DDDM not only benefits businesses but also enables governments to make better policy decisions. For instance, DDDM can be utilized to uncover hidden patterns, unexpected relationships, and market trends or reveal preferences that may have been difficult to discover previously. Armed with this information, government entities can make better decisions about healthcare, infrastructure, and finances than they could before. Read this article from the Executive Summary through Chapter 2 to explore data-driven decision models, how data is changing development, and how data can fill the holes in policymaking.
Data: The Fuel of the Future
A Data Typology
Data-driven development is an emerging and rapidly changing field. So it may be useful, at the outset, to define terms recurring across the chapters. These are not fixed or official definitions, but rather working usage for this report:
- Big data, a commonly used term, describes data sets so large or so complex that traditional data processing techniques are inadequate. The field of big data analytics uses advanced computational techniques to extract meaningful information (such as patterns, trends, repetition) from data. For the moment, big data is largely the domain of large private companies. But as tools to mine it become cheaper and more readily available, smaller companies and governments will also use big data. It can be useful to further distinguish between big data produced intentionally or unintentionally and that produced by humans and by machines, as in table 1.2.
-
Data
generationIntentional Unintentional Data
agentHuman Primary content Data exhaust Machine Secondary content Internet of Things data - Data exhaust, which is unintentionally created by humans.

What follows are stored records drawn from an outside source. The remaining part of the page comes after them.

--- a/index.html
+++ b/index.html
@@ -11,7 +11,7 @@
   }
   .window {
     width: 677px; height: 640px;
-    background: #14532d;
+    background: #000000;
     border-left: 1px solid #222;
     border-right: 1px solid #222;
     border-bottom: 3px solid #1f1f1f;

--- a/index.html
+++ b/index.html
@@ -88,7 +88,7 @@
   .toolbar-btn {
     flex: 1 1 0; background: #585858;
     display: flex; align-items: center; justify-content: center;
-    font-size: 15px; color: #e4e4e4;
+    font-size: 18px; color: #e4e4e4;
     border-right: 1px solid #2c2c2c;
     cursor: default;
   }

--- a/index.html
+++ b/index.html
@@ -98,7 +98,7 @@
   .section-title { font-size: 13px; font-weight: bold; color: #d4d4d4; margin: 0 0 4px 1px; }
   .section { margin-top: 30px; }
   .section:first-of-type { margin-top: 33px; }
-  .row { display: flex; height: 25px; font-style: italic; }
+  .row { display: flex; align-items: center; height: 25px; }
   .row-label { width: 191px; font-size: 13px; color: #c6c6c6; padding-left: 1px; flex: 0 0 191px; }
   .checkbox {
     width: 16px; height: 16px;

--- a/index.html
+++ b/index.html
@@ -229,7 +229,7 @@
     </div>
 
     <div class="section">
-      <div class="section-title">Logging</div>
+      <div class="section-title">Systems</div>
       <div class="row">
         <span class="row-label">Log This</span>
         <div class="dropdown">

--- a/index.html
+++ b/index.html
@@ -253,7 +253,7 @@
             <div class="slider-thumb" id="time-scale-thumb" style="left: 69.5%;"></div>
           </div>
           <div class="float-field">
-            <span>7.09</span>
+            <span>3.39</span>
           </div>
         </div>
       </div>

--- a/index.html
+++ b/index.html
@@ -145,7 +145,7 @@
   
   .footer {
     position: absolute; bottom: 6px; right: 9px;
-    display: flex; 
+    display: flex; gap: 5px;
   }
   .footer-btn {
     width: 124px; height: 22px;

This can include metadata (data about data), such as call-data records derived from mobile phones, or the trail of data left by users engaged in other activities, such as keystrokes. Data exhaust generally has low value, but the trail left by millions of users can be mined or combined to extract value or to hack into an otherwise secure system.

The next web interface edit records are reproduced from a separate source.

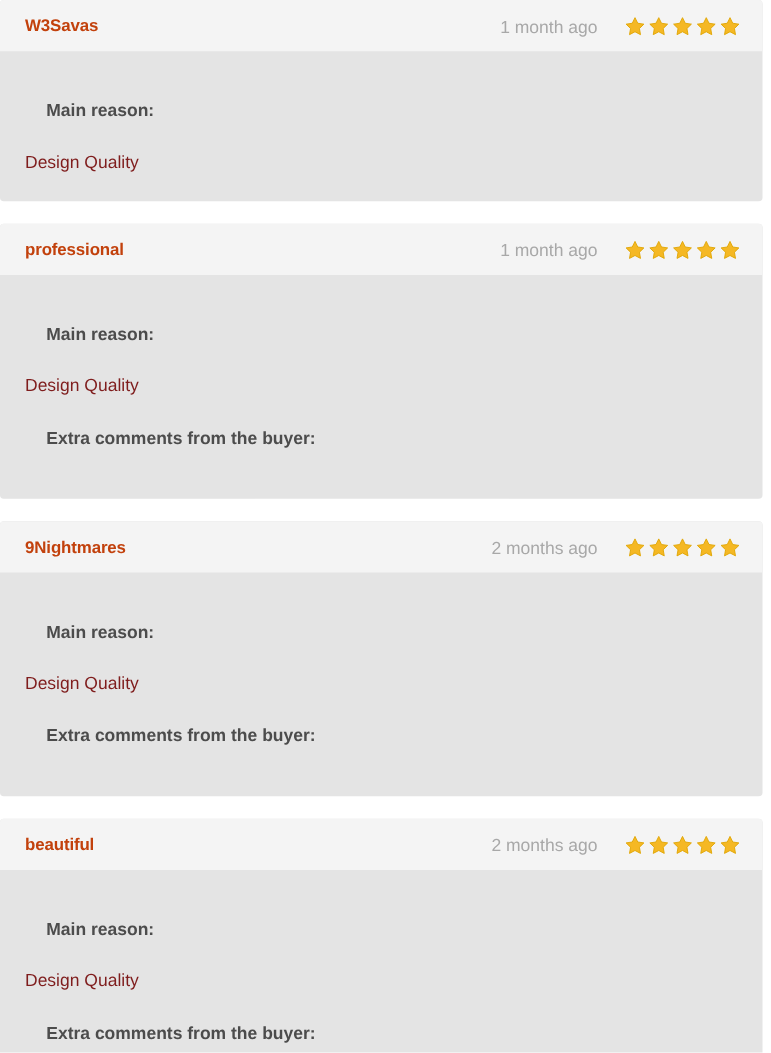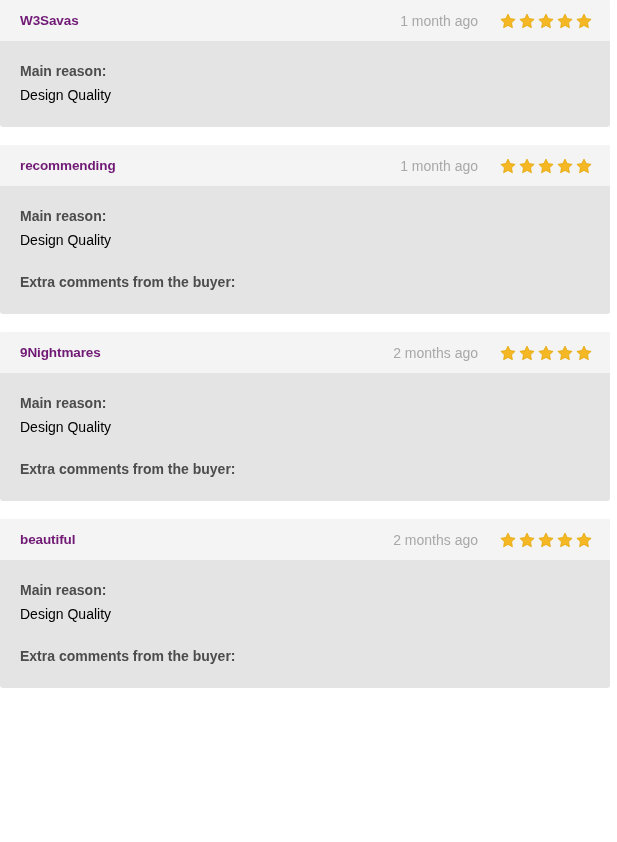--- a/index.html
+++ b/index.html
@@ -41,7 +41,7 @@
   }
 
   .reviewer-name {
-    color: #701a75;
+    color: #c2410c;
     font-weight: bold;
     font-size: 13.5px;
     letter-spacing: -0.1px;

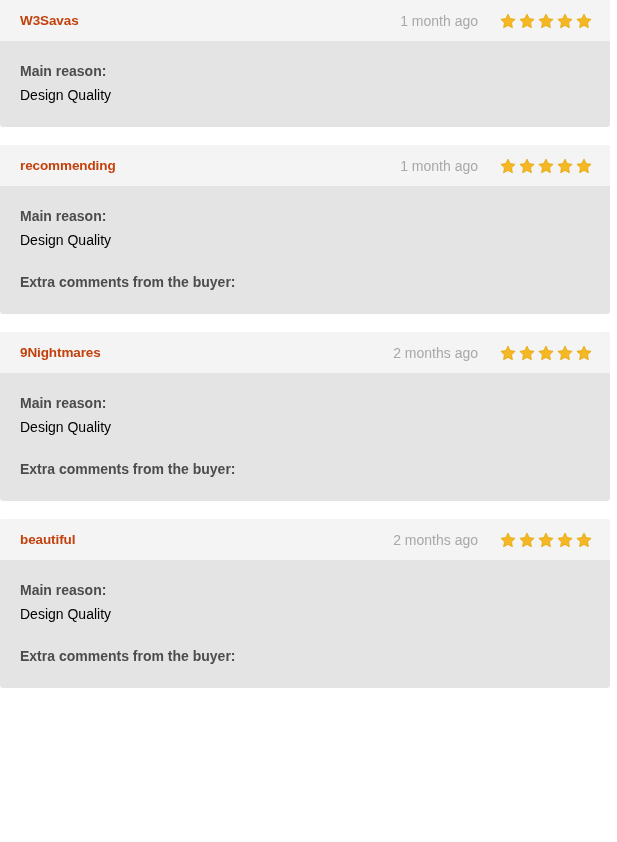--- a/index.html
+++ b/index.html
@@ -89,7 +89,7 @@
     font-weight: bold;
     font-size: 14px;
     line-height: 24px;
-    margin: 0;
+    margin: 17px;
   }
 
   .field-value {

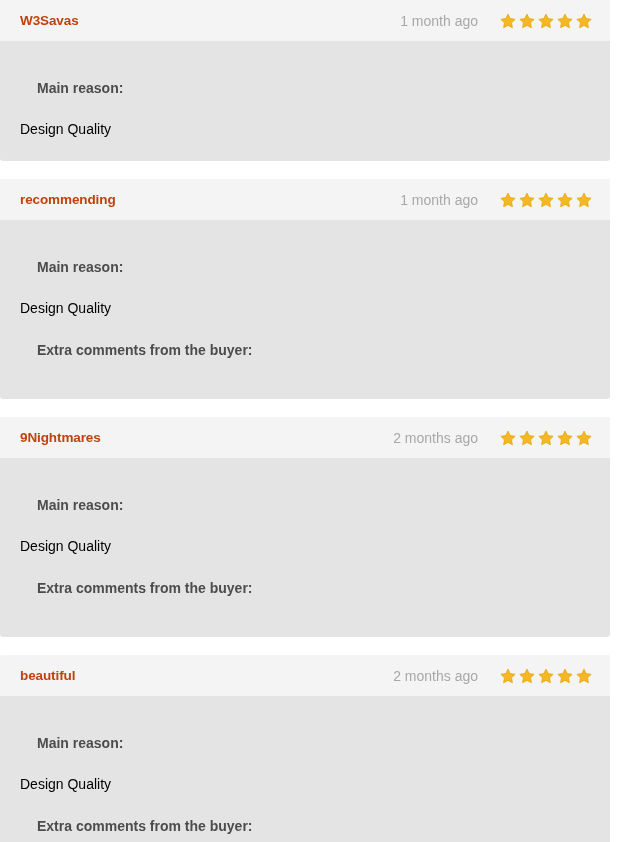--- a/index.html
+++ b/index.html
@@ -93,7 +93,7 @@
   }
 
   .field-value {
-    color: #000000;
+    color: #7f1d1d;
     font-size: 14px;
     line-height: 24px;
     margin: 0;

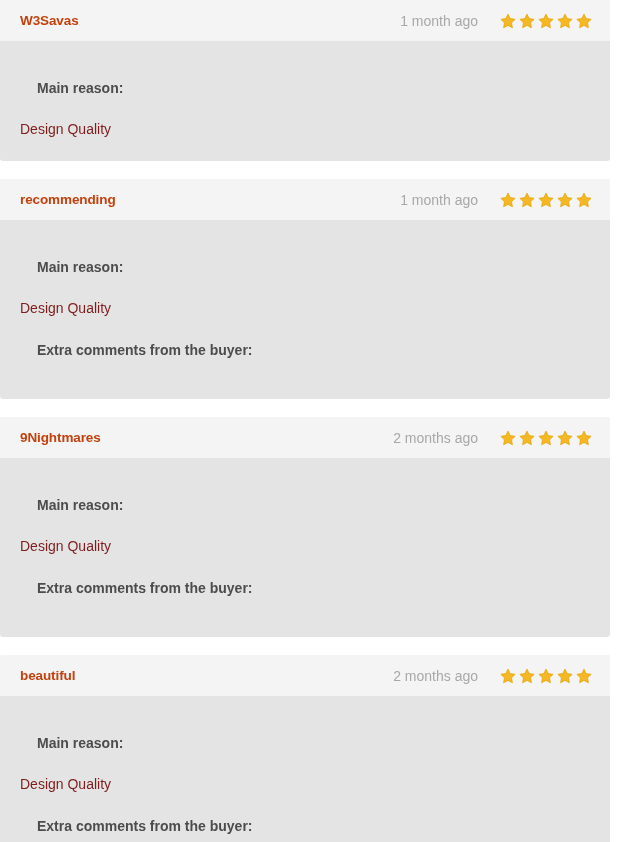--- a/index.html
+++ b/index.html
@@ -146,7 +146,7 @@
     </div>
     <div class="review-card">
       <div class="review-header">
-        <a class="reviewer-name">recommending</a>
+        <a class="reviewer-name">professional</a>
         <div class="header-spacer"></div>
         <span class="review-time">1 month ago</span>
         <div class="star-rating">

- Internet of Things data, which is intentionally created, but from sensors and other internet-connected devices, rather than from humans. This mainly has value in the aggregate – and over time – but can also be used to provide alerts for impending events, such as extreme weather conditions.
- Primary content is intentionally created by humans, typically users. An example here might be a social media profile or a browser search history. When thousands or more of these are combined and anonymized they can be used, for instance, for analyzing popular or emerging trends. Humans also create primary content in the form of videos, academic papers, blogs, and the like that can be mined, for instance, for sentiment analysis.
- Secondary content is intentionally created, but through
artificial intelligence rather than directly by humans.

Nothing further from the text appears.